Es el caso de Aldo y José Miguel, de 5o. B, quienes durante cinco coincidieron con chicas en su clase, se quejan que de los cambios este año (su grado fue de los que quedaron sin niñas). “Nos gustaría estar en una clase con ellas como antes”, afirman rápidamente.

Señorita Bachiller

Cuando se conversa con algunos docentes y religiosos de la secundaria es fácil percibir que la llegada de las chicas a ese nivel los pone nerviosos. “¿Cómo reaccionarán ellos?”. “¿Lograremos mantener la disciplina?”. “¿Tendrán el mismo nivel académico?”, se preguntan.

Las inquietudes son fácilmente respondidas por Edgar Peláez, director de la secundaria en la jornada vespertina que acogió a las adolescentes desde 2001.

Peláez confiesa que ha sido un largo proceso de adaptación pero la experiencia ha sido enriquecedora. Ellas representan el 39 por ciento de la población escolar de 1,402 alumnos. Con el tiempo han ocupado más roles directivos. El año pasado el título de “Primer Bachiller”, que se le otorga al graduando con mejores promedio, fue para una mujer.

Como es natural en todo proceso de convivencia entre hombres y mujeres han florecido los noviazgos. “No podemos oponernos, tampoco los propiciamos, delegamos en un tutor la función de acompañarlos. Y exigimos el respeto entre ellos mismos y hacia sus compañeros”.

Ver a la mujer como ese misterio ha cambiado. Hoy los alumnos ya no trepan la pared para ver a sus amigas en el colegio vecino, el boquete que los chicos abrieron años atrás ha quedado clausurado. Han aprendido dentro de sus aulas a descubrirlas.

Depende del cristal

Coeducar para colegios con más experiencia en el método es sinónimo de convivir, crecer, madurar juntos sin obviar las características propias de cada género. Blanca de Arathoon, directora del Colegio Capouilliez cuenta la experiencia del cambio a coeducación hace 50 años: “Nosotros hicimos el cambio gradual. Primero comenzamos con los alumnos de preprimaria. Luego continuamos con primaria, al principio niños y niñas estudiaban en aulas separadas y disfrutaban de ciertas actividades juntos hasta que decidimos que había llegado el momento de mezclarlos”, comenta.

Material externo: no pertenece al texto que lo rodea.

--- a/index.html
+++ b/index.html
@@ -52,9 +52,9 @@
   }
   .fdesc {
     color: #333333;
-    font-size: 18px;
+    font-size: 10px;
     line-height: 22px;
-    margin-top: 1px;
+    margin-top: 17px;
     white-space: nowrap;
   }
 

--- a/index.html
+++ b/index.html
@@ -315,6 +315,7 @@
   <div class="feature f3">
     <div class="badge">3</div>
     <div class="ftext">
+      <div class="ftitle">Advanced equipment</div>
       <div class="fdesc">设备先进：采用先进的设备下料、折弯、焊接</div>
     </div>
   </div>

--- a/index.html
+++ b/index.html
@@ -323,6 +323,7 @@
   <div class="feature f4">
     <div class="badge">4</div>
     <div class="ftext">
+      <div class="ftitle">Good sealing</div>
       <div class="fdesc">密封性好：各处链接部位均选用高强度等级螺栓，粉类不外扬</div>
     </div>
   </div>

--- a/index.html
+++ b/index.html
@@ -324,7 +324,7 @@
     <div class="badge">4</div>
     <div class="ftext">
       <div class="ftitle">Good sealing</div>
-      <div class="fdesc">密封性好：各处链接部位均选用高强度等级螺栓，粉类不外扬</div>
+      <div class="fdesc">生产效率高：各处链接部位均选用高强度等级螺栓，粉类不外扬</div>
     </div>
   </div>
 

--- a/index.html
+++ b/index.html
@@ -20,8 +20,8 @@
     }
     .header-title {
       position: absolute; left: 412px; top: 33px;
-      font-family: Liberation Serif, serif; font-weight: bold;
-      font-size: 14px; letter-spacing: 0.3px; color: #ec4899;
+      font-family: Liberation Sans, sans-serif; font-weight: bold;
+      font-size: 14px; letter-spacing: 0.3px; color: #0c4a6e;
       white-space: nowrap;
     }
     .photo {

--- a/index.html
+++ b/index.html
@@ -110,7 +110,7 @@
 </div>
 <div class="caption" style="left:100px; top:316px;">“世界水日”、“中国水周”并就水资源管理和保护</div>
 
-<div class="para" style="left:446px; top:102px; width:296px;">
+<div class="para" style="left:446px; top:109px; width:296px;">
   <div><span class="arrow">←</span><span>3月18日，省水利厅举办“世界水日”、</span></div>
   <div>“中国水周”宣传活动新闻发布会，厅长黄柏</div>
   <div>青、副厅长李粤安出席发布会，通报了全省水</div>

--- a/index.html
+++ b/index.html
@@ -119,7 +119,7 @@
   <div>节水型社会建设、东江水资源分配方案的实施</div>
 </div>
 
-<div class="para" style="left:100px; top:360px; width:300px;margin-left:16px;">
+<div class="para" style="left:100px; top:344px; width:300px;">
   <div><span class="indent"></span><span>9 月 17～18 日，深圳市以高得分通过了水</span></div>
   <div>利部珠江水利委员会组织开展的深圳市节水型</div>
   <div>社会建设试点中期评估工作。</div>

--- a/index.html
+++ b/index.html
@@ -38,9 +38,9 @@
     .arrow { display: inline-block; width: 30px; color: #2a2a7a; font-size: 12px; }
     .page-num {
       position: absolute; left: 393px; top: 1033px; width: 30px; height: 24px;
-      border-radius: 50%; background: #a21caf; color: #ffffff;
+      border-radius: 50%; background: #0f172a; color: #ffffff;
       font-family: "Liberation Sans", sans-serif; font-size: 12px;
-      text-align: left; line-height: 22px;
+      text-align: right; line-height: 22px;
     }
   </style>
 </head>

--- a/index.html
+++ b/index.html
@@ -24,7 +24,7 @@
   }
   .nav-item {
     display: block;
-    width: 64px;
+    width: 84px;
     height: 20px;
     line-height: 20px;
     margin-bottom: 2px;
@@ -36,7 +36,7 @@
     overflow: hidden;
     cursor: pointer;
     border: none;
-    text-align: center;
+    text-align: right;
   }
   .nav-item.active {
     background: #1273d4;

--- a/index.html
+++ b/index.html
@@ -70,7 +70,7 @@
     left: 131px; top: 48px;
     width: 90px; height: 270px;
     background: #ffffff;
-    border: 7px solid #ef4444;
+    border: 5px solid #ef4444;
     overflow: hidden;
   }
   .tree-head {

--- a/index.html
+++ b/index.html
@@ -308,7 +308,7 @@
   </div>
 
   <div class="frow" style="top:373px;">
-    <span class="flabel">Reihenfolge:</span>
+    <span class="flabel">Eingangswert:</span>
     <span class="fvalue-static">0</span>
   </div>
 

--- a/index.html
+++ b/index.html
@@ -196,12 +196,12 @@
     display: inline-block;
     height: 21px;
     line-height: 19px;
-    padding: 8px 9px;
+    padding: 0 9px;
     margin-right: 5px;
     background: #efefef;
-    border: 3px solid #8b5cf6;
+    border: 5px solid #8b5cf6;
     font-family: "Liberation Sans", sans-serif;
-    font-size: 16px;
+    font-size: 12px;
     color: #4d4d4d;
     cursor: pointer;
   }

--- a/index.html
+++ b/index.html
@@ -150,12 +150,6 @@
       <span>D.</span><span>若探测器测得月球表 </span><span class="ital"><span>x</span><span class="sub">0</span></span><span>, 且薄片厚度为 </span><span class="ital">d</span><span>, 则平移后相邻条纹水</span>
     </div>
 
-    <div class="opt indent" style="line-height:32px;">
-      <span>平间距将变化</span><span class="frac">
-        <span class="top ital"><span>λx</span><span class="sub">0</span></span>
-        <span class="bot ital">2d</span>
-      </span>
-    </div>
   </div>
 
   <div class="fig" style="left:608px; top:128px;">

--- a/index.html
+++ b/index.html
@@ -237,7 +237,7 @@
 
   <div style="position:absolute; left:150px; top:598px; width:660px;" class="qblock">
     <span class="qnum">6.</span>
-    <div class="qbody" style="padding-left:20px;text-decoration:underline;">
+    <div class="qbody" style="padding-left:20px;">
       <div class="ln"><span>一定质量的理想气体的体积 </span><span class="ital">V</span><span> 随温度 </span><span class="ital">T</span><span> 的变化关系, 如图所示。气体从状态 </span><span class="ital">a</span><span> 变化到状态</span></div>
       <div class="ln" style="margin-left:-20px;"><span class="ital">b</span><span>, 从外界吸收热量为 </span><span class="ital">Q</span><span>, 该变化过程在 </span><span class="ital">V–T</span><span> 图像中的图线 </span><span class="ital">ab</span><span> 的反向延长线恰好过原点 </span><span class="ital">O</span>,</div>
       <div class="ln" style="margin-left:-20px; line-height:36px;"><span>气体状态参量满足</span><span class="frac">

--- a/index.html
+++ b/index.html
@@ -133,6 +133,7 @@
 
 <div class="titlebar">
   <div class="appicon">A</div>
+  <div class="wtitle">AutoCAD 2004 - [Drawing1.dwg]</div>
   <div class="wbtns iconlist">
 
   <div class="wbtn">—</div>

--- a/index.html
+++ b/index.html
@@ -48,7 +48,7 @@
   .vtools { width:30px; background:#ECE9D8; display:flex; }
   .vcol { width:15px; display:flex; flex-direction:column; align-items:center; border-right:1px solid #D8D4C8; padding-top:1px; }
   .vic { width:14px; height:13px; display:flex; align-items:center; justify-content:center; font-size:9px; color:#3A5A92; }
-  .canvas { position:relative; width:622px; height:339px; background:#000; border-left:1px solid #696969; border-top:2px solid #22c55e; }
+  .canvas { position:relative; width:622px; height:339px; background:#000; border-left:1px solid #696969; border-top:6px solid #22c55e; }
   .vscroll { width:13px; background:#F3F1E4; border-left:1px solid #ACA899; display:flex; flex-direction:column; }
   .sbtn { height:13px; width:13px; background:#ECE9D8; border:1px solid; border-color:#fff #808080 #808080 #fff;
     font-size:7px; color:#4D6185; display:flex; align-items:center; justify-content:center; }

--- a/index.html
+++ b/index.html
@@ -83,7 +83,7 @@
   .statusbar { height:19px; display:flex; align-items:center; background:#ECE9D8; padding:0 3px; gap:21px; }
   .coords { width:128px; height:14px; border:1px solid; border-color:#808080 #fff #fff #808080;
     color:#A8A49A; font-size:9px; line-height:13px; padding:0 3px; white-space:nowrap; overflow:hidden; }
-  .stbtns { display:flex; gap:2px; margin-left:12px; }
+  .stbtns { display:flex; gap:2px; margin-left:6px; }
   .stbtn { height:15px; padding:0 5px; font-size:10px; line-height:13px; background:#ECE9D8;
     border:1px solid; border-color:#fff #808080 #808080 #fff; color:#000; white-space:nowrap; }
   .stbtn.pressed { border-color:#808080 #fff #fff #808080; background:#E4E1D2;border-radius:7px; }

Cuando Arathoon se hizo cargo del colegio en 1954 los niños y niñas continuaron estudiando en secciones separadas. “No era que tuviéramos temor, pero nos llevó tiempo encontrar el balance adecuado para que pudieran convivir en un aula juntos. Queríamos respetar la singularidad de género de cada grupo”.

Otros, en cambio, no están aún totalmente convencidos de llevar niñas a las aulas de sus colegios. Roberto Asturias, director de el colegio El Roble, un defensor de la educación diferenciada, dice que existen tres razones de peso respaldas con estudios hechos en Estados Unidos y en Europa para justificar el modelo segregado.

La educación diferenciada, dice, desarrolla mejor la personalidad. Ellas maduran biológica y psíquicamente antes y por lo tanto requieren una atención especial. En la secundaria tienden a tener un mejor rendimiento y esto provoca la frustración de sus compañeros.

La escuela diferenciada, añade, mejora los procesos de socialización y supera los estereotipos de género. En los centros mixtos, en cambio, los chicos les pierden el respeto a sus compañeras. También el modelo segregado favorece el rendimiento académico porque los alumnos se concentran más y obtienen mejores resultados, resume este educador.

¿Seguir el modelo de la coeducación o segregar? ¿Unir o separar? Mientras los expertos en educación discuten cuál es la conveniencia de un modelo o de otro, el timbre que anuncia el fin del recreo en el patio del kinder del Liceo Javier suena. Erick y Nicté se levantan de la mano para formarse antes de entrar al aula, sonríen despreocupados. ¿A quién le importan tantas discrepancias?